There are also specific tasks associated with the flow processing of large arrays of documents in the activities of government agencies. They are especially often encountered by organizations directly working with the population: health care and social security institutions, etc. OCR is also relevant for those institutions that process large volumes of reporting documents, including statistical agencies.
How is OCR used in Finance?
AI OCR is very useful in finance. Reading data from bank cards is relevant in any area where the user needs to enter payment details – ordering goods in an online store, buying tickets, bank applications, etc. AI OCR reduces the number of queues in banks, which will have a positive impact on customer service.
AI OCR allows automatic recognition of Numbers, Period of validity, and Name of the owner on any bank card (Visa, Master Card, American Express, Diners Club, Maestro).
The use of modern machine-learning algorithms allows the company to recognize the bank`s card data with a high degree of accuracy, even if the input photo quality is low.

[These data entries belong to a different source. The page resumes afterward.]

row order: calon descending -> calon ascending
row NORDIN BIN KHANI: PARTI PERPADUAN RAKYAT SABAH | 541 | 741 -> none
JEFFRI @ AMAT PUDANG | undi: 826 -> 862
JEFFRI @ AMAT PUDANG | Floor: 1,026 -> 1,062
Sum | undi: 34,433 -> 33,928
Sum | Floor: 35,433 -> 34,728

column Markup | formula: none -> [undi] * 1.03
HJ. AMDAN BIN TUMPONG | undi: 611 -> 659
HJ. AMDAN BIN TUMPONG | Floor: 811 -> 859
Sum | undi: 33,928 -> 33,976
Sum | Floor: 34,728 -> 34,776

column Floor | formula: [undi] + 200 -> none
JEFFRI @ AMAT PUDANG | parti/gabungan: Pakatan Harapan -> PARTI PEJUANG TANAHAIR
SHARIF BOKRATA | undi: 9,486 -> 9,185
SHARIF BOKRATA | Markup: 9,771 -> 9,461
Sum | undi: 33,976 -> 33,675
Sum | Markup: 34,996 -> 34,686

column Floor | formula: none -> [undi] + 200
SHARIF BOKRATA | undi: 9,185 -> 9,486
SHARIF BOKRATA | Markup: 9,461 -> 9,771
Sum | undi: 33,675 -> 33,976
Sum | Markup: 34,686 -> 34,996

Also, reading data from the TIN (Tax Identification Number) is one of the most important and common tasks of recognition of identifying documents. The task is relevant in any business area where it is necessary to quickly and accurately validate data or identify customers, especially in the financial area. It will be useful for any person to read a survey on optical character recognition systems.
AI OCR makes it possible to find the location and recognize the TIN and the name of the TIN owner in a split second. AI OCR will reduce the cost of customer service, increase the speed of document processing, and minimize the human factor.
AI OCR is very useful today, it can speed up the paperwork several times. A lot of famous companies have realized the benefit of this technology, and they actively implement it in their work. OCR companies from all over the world can help you to ease the work of your employees in any sphere.